Aziz et les biens faits de la première décade du mois d’aout…


Nouakchott - Saharamédias
Jeudi 3 Août 2017



Aziz et les biens faits de la première décade du mois d’aout…
Le président Mohamed O. Abdel Aziz est entré progressivement dans la vie des mauritaniens, depuis la tentative de coup d’état « des cavaliers du changement » en 2004 contre le régime du président Maouiya O. Sid ‘Ahmed Taya.

Mais depuis cette date il a commencé à se tailler une place de choix dans l’histoire politique du pays, curieusement sensiblement à la même période, dans la première décade du mois d’aout.

D’abord le 3 aout 2005 alors que le président Maouiya assistait aux obsèques du roi défunt d’Arabie Saoudite Fahd Ibn Abdel Aziz,  Mohamed O. Abdel Aziz ouvrait les portes du palais présidentiel devant le groupe d’officiers qui avait décidé de renverser O. Taya, pour installer feu colonel Ely O. Mohamed Vall sans donner le pouvoir à celui-ci.

Le successeur du président Taya remettra le pouvoir aux civils en 2007, à l’issue d’élections historiques, peut être pour la première fois dans l’histoire du pays.


 

Sous la présidence fragile de Sidi Mohamed O. Cheikh Abdallahi, Mohamed O. Abdel Aziz demeurera le puissant homme de l’ombre qui sera promu général, pour entrer ensuite dans les arcades du parlement et du parti au pouvoir.

Il entrera en conflit ouvert avec des symboles du pouvoir politique, considérant que plusieurs proches du président Taya font désormais partie du cercle rapproché du nouveau président Sidi Mohamed O. Cheikh Abdallahi.

Le conflit prendra de l’ampleur alors que se rompait le lien de confiance entre les deux hommes, et Mohamed O. Abdel Aziz décidera d’agir et de renverser le premier président élu démocratiquement le 6 aout 2008.

Il prendra alors les rênes du pouvoir pour entrer, depuis, dans un conflit ouvert avec l’opposition traditionnelle, un conflit qui se perpétue encore aujourd’hui.

L’opposition se liguera alors contre lui, au sein du front pour la défense de la démocratie et des manifestations monstres sont sorties dans les rues de Nouakchott, sévèrement réprimées par les forces de l’ordre.

La France et le Sénégal interviendront pour trouver une issue à la crise mauritanienne, chose faite un an après, avec la signature de l’accord de Dakar en juin 2009 et l’organisation d’élections présidentielles remportées au premier tour par Mohamed O. Abdel Aziz qui sera officiellement installé dans ses fonctions un certain 5 aout.

Pendant les 5 années que durera le premier mandat du président Mohamed O. Abdel Aziz, les divergences entre celui-ci et l’opposition va persister et même se corser, le peu de confiance qui s’était momentanément instauré entre les deux camps s’est effrité, l’opposition accusant le chef de l’état de renier les engagements pris lors de la signature de l’accord de Dakar et les multiples appels au dialogue lancé par O. Abdel Aziz sont tombés dans des oreilles de sourds.

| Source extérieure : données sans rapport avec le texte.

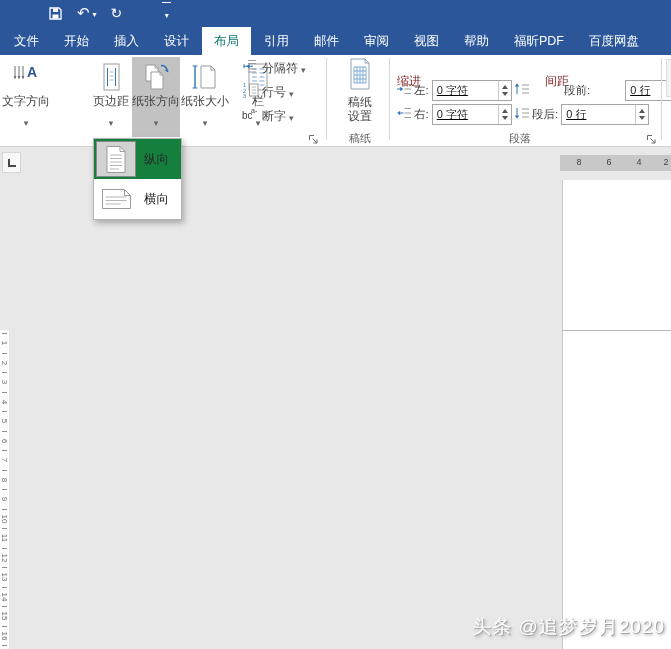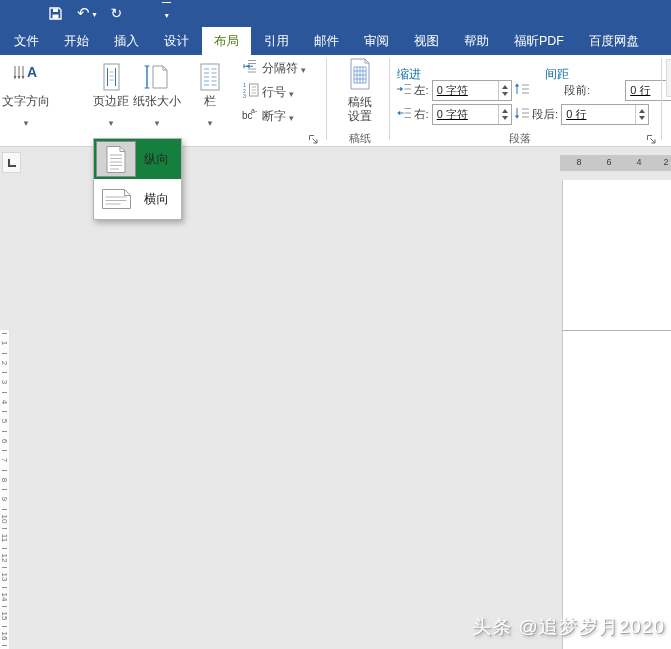--- a/index.html
+++ b/index.html
@@ -13,21 +13,21 @@
   .qat-btn { color:#fff; font-size:14px; line-height:18px; display:flex; align-items:center; cursor:default; }
   .undo-glyph::before { content:"↶"; font-size:15px; }
   .redo-glyph::before { content:"↻"; font-size:14px; }
   .mini-caret::before { content:"▾"; font-size:8px; color:#fff; }
   .qat-custom { display:flex; flex-direction:column; align-items:center; margin-left:26px; }
   .qat-custom .bar { width:9px; height:0; border-top:1.5px solid #fff; margin-bottom:1px; }
 
   
   .tabrow { position:absolute; top:27px; left:0; width:671px; height:28px; background:#2b579a; display:flex; align-items:center; }
   .tab { padding:0 12px; margin-left:1px; color:#fff; font-size:12.5px; line-height:28px; white-space:nowrap; cursor:default; }
-  .tab.active { background:#fff; color:#4d7c0f; }
+  .tab.active { background:#fff; color:#0f766e; }
 
   
   .ribbon { position:absolute; top:55px; left:0; width:671px; height:92px; background:#fff; border-bottom:1px solid #d5d3d1; }
   .bigbtns { position:absolute; left:2px; top:2px; height:80px; display:flex; }
   .bigbtn { height:80px; display:flex; flex-direction:column; align-items:center; justify-content:flex-start; padding-top:3px; cursor:default; }
   .bigbtn .bicon { height:34px; display:flex; align-items:center; }
   .bigbtn .blabel { font-size:12px; color:#444; line-height:15px; white-space:nowrap; }
   .bigbtn.pressed { background:#c2c2c2; }
   .caret::before { content:"▾"; font-size:9px; color:#666; }
   .bigbtn .caret { margin-top:3px; }
@@ -37,21 +37,21 @@
   .smallbtn { display:flex; align-items:center; height:20px; gap:3px; cursor:default; }
   .smallbtn .slabel { font-size:12px; color:#444; white-space:nowrap; }
 
   .vsep { position:absolute; top:3px; height:82px; width:0; border-left:1px solid #d8d8d8; }
   .grouplabel { position:absolute; top:76px; font-size:11px; color:#5d5d5d; text-align:center; }
   .launcher { position:absolute; top:76px; width:12px; height:12px; cursor:default; }
 
   .manu-btn { position:absolute; left:334px; top:2px; width:52px; height:72px; display:flex; flex-direction:column; align-items:center; cursor:default; }
   .manu-btn .mlabel { font-size:12px; color:#444; line-height:14px; }
 
-  .para-heading { position:absolute; top:11px; font-size:12px; color:#0369a1; }
+  .para-heading { position:absolute; top:18px; font-size:12px; color:#7f1d1d; }
   .field-row { position:absolute; height:21px; display:flex; align-items:center; }
   .field-label { font-size:11.5px; color:#444; margin:0 3px 0 2px; white-space:nowrap; }
   .spinbox { height:21px; background:#fff; border:1px solid #a6a6a6; display:flex; align-items:center;text-decoration:underline; }
   .spin-value { font-size:11px; color:#222; padding-left:4px; flex:1; }
   .spinner { width:13px; height:100%; border-left:1px solid #c9c9c9; display:flex; flex-direction:column; align-items:center; justify-content:center; gap:3px; cursor:default; }
   .tri-up { width:0; height:0; border-left:3px solid transparent; border-right:3px solid transparent; border-bottom:4px solid #555; }
   .tri-down { width:0; height:0; border-left:3px solid transparent; border-right:3px solid transparent; border-top:4px solid #555; }
   .sliver { position:absolute; left:666px; top:4px; width:5px; height:38px; background:#f2f2f2; border:1px solid #dcdcdc; border-right:none; }
 
   
@@ -143,20 +143,34 @@
         <span class="bicon">
           <svg width="34" height="30" viewBox="0 0 34 30">
             <rect x="10" y="2" width="15" height="26" fill="#fff" stroke="#9b9b9b"></rect>
             <path d="M13.5 6 V24 M21.5 6 V24" stroke="#2e75b6" fill="none"></path>
             <path d="M15.5 10 h4 M15.5 14 h4 M15.5 18 h4" stroke="#b5b5b5" fill="none"></path>
           </svg>
         </span>
         <span class="blabel">页边距</span>
         <span class="caret"></span>
       </div>
+      <div class="bigbtn w48 pressed">
+        <span class="bicon">
+          <svg width="34" height="30" viewBox="0 0 34 30">
+            <path d="M7 3 h9 l3 3 v13 h-12 z" fill="#fff" stroke="#9b9b9b"></path>
+            <path d="M16 3 v3 h3" fill="none" stroke="#9b9b9b"></path>
+            <path d="M12 10 h9 l3 3 v14 h-12 z" fill="#fff" stroke="#9b9b9b"></path>
+            <path d="M21 10 v3 h3" fill="none" stroke="#9b9b9b"></path>
+            <path d="M22 3.5 a6 6 0 0 1 6 4.5" fill="none" stroke="#2e75b6" stroke-width="1.6"></path>
+            <path d="M25.6 8.6 l3.4 -1.6 l0.4 3.6 z" fill="#2e75b6"></path>
+          </svg>
+        </span>
+        <span class="blabel">纸张方向</span>
+        <span class="caret"></span>
+      </div>
       <div class="bigbtn w50">
         <span class="bicon">
           <svg width="34" height="30" viewBox="0 0 34 30">
             <path d="M7 4 v22" stroke="#2e75b6" stroke-width="1.4" fill="none"></path>
             <path d="M4.5 4 h5 M4.5 26 h5" stroke="#2e75b6" fill="none"></path>
             <path d="M13 4 h10 l4 4 v18 h-14 z" fill="#fff" stroke="#9b9b9b"></path>
             <path d="M23 4 v4 h4" fill="none" stroke="#9b9b9b"></path>
           </svg>
         </span>
         <span class="blabel">纸张大小</span>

Mohamed O. Abdel Aziz se présentera à sa propre succession en 2014, un scrutin boycotté par l’opposition et largement remporté par lui, avec près de 88% des voix exprimées.

Il prêtera serment le 2 aout pour un deuxième et dernier mandat de 5 ans selon la constitution du pays.
A ce jour O. Abdel Aziz a bouclé trois ans de son dernier mandat et le compte à rebours pour son départ du pouvoir a doit dorénavant commencé.

Seulement voilà qu’un autre fait important se profile à l’horizon, un referendum populaire pour l’adoption d’amendements constitutionnels, objet d’une grande polémique qui a mis face à face le pouvoir exécutif et le pouvoir législatif.

Curieuse coïncidence, ce referendum a été plusieurs fois reporté pour diverses raisons, dont le retard accusé par la commission électorale nationale indépendante (CENI) dans la préparation technique du scrutin et la faiblesse du taux de l’enregistrement sur les listes électorales.

Finalement les reports s’arrêteront à la date du 5 aout, une date qui nous rappelle à bien des égards des étapes politiques brûlantes dans le parcours du président Mohamed O. Abdel Aziz.

La première décade du mois d’aout serait-elle un symbole dans le parcours de cet homme ?

Toujours est-il que pendant cette tranche du même mois, O. Abdel Aziz a dirigé deux coups d’état contre deux chefs d’état, un militaire et un civil, organisé deux élections présidentielles qui ont consacré sa main mise sur le pouvoir dans le pays.

L’autre fait attendu maintenant et qui pourrait avoir des répercussions importantes sur la scène politique nationale pour les prochaines années, c’est justement ce referendum prévu le 5 aout.